ST. LOUIS—A coalition of Missouri sports teams, including the St. Louis Cardinals, the St. Louis Blues, Kansas City Chiefs and Kansas City Royals say they would rather state lawmakers finally pass legalized sports betting in the state, even as they ramp up efforts to put the question on the ballot in 2024. 

Versions of proposed constitutional amendments filed with the Missouri Secretary of State’s Office last week would allow each of the state’s professional sports teams and casinos to offer sports betting onsite and through online platforms that could be used anywhere in the state. Some of the different versions would allow up to four online sports betting companies to receive approval to operate directly from the state.

Under the proposed initiative, Missouri would impose a 10% tax on adjusted gross sports betting revenue, after the payout of winnings and promotional bets to customers. A similar legislative proposal had been estimated earlier this year to generate around $30 million annually when fully implemented.

The proposed initiative would allot $5 million to a compulsive gamblers prevention fund, with much of the rest going to K-12 schools and higher education institutions.

The teams have considered a ballot question before, but had focused efforts on state legislation instead.

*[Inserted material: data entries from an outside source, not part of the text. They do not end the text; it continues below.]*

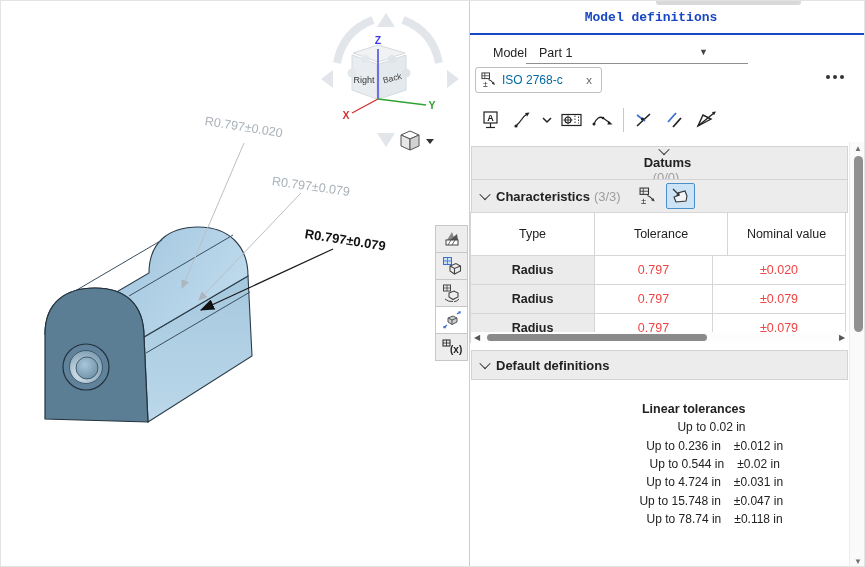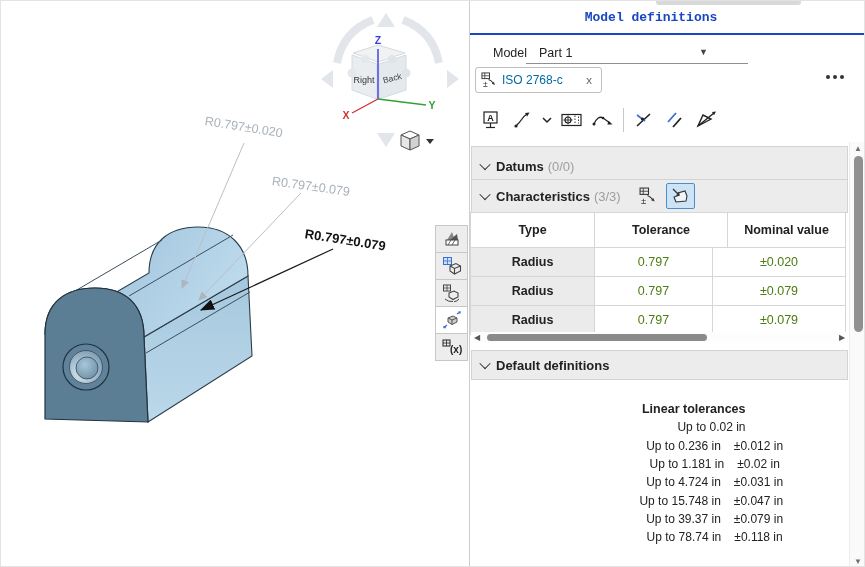--- a/index.html
+++ b/index.html
@@ -332,7 +332,7 @@
       </span>
     </div>
 
-    <div class="sect-head" style="top:145px; height:40px;">
+    <div class="sect-head" style="top:145px; height:40px;flex-direction:column;">
       <span class="chev"></span>
       <span class="sect-title">Datums</span>
       <span class="sect-count">(0/0)</span>

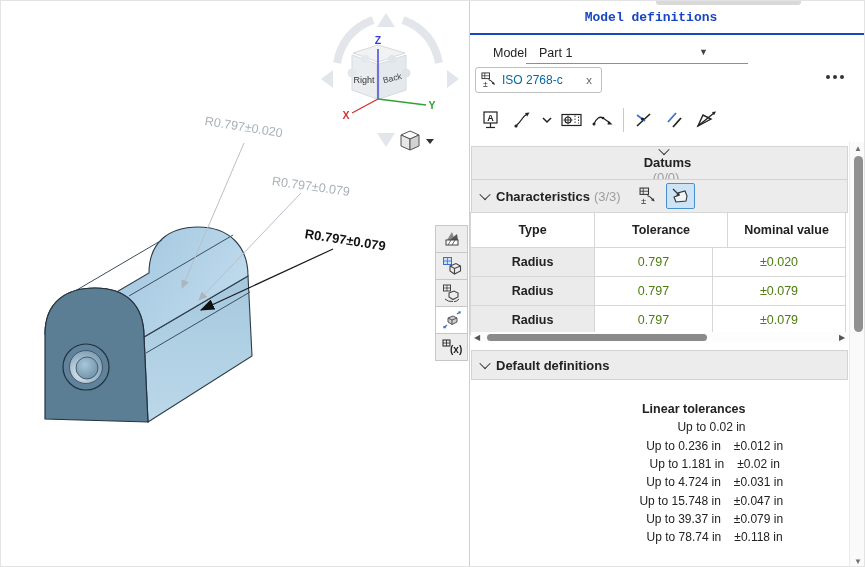--- a/index.html
+++ b/index.html
@@ -66,7 +66,7 @@
   .trow { display:flex; }
   .tcell { border:1px solid #d6d6d6; margin:-1px 0 0 -1px; display:flex; align-items:center;
            justify-content:center; height:30px; background:#fff; color:#4d7c0f; }
-  .thead .tcell { height:36px; font-weight:bold; color:#222; background:#fff; }
+  .thead .tcell { height:44px; font-weight:normal; color:#222; background:#fff; }
   .c0 { width:125px; } .c1 { width:119px; } .c2 { width:134px; }
   .tcell.typecell { background:#ebebeb; font-weight:bold; color:#222; }
 

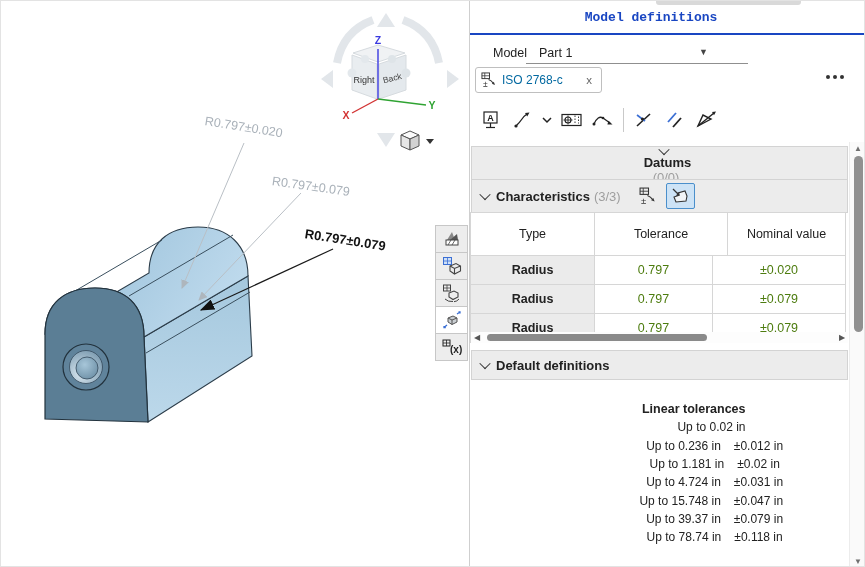--- a/index.html
+++ b/index.html
@@ -65,7 +65,7 @@
   #tol-table { position:absolute; left:1px; top:212px; width:377px; font-size:12.5px; }
   .trow { display:flex; }
   .tcell { border:1px solid #d6d6d6; margin:-1px 0 0 -1px; display:flex; align-items:center;
-           justify-content:center; height:30px; background:#fff; color:#4d7c0f; }
+           justify-content:center; height:30px; background:#fff; color:#ef4444; }
   .thead .tcell { height:44px; font-weight:normal; color:#222; background:#fff; }
   .c0 { width:125px; } .c1 { width:119px; } .c2 { width:134px; }
   .tcell.typecell { background:#ebebeb; font-weight:bold; color:#222; }

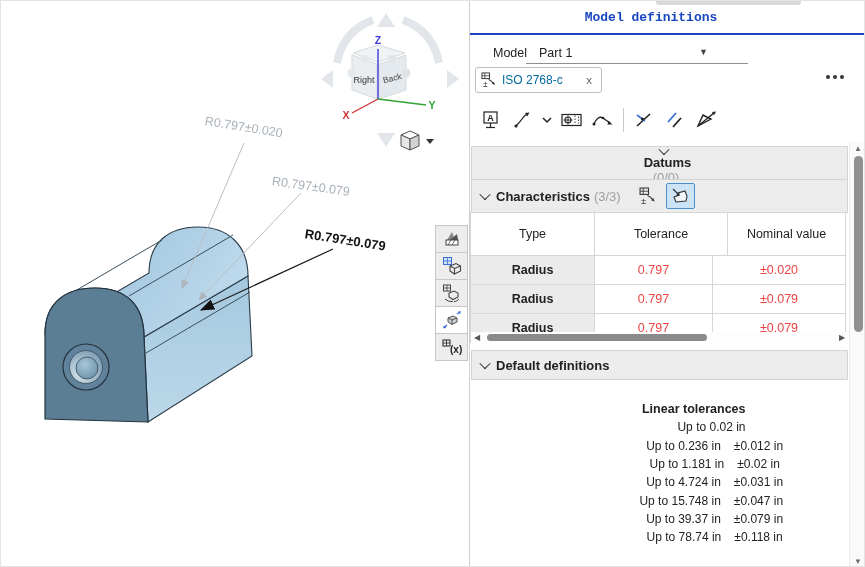--- a/index.html
+++ b/index.html
@@ -414,7 +414,7 @@
           <span class="lt-val">±0.012 in</span>
         </div>
           <div class="lt-row">
-          <span class="lt-range">Up to 1.181 in</span>
+          <span class="lt-range">Up to 0.544 in</span>
           <span class="lt-val">±0.02 in</span>
         </div>
           <div class="lt-row">

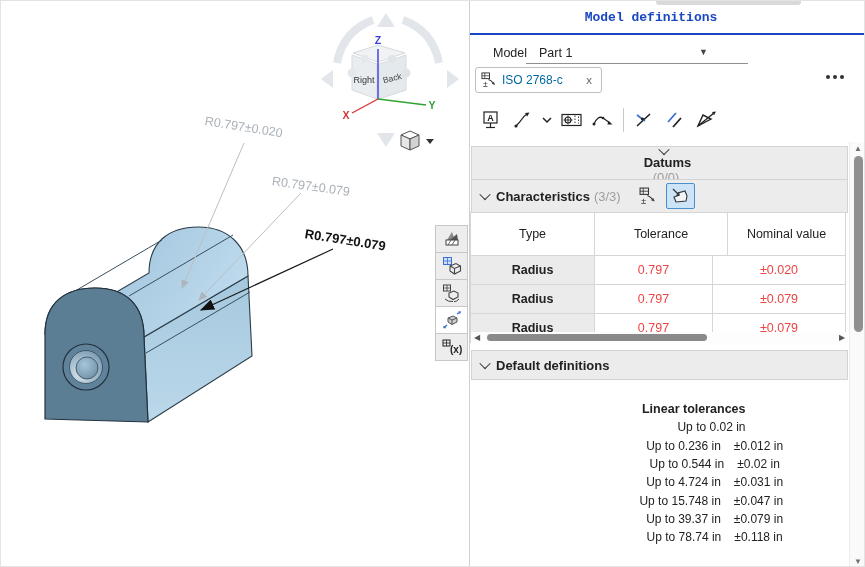--- a/index.html
+++ b/index.html
@@ -426,10 +426,6 @@
           <span class="lt-val">±0.047 in</span>
         </div>
           <div class="lt-row">
-          <span class="lt-range">Up to 39.37 in</span>
-          <span class="lt-val">±0.079 in</span>
-        </div>
-          <div class="lt-row">
           <span class="lt-range">Up to 78.74 in</span>
           <span class="lt-val">±0.118 in</span>
         </div>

In a statement released Thursday by the Cardinals, the teams said it will work on a dual track in 2024.

“Although we would prefer to achieve this goal through the legislative process and will continue to work with stakeholders to advance a responsible sports wagering law to that end, the coalition has begun work to put the issue on the ballot before Missouri voters in 2024 by filing initiative petition language with the Secretary of State’s office. We believe that this initiative petition language provides for a reasonable and responsible framework for the legalization of sports wagering that will, collectively, serve the best interests of all Missourians,” the teams said in a statement.

Earlier this year, the Missouri House voted 118-35 in favor of sports betting legislation, but it never received a Senate vote. Similar bills have repeatedly stalled in the Republican-led Senate because of a dispute about whether to pair sports betting with regulating slot-machine-style games that have been popping up in convenience stores.

The sponsor of the House measure, State Rep. Dan Houx, R-Warrensburg, told reporters Wednesday in Jefferson City that it would be reintroduced for 2024, hoping to be one of the first bills out of the House in January.

State Sen. Denny Hoskins, R-Warrensburg, has been the primary driver of the effort to tie sports betting to the slot-machine issue. Hoskins is one of several Republican candidates for Missouri Secretary of State in 2024, 

Houx is planning to run for a State Senate seat next year.

Mike Whittle, the Cardinals’ senior vice president and general counsel, told the Associated Press earlier this week that the coalition wasn’t “optimistic that kind of dynamic within the Missouri Senate will change.”

The teams will shoulder the costs of collecting petition signatures and advertising to support the ballot question, but the move could carry more risks in 2024 because lawmakers are again expected to debate changes to the state’s initiative petition process. The end result could mean having new rules for where petition signatures come from, in addition to a voting result greater than a simple majority.

That debate over intiative petition reform has played out in the context of a likely Nov. 2024 ballot question on abortion restrictions. Voters could face a vote on initiative petition changes in August if lawmakers pass legislation in the session starting in January.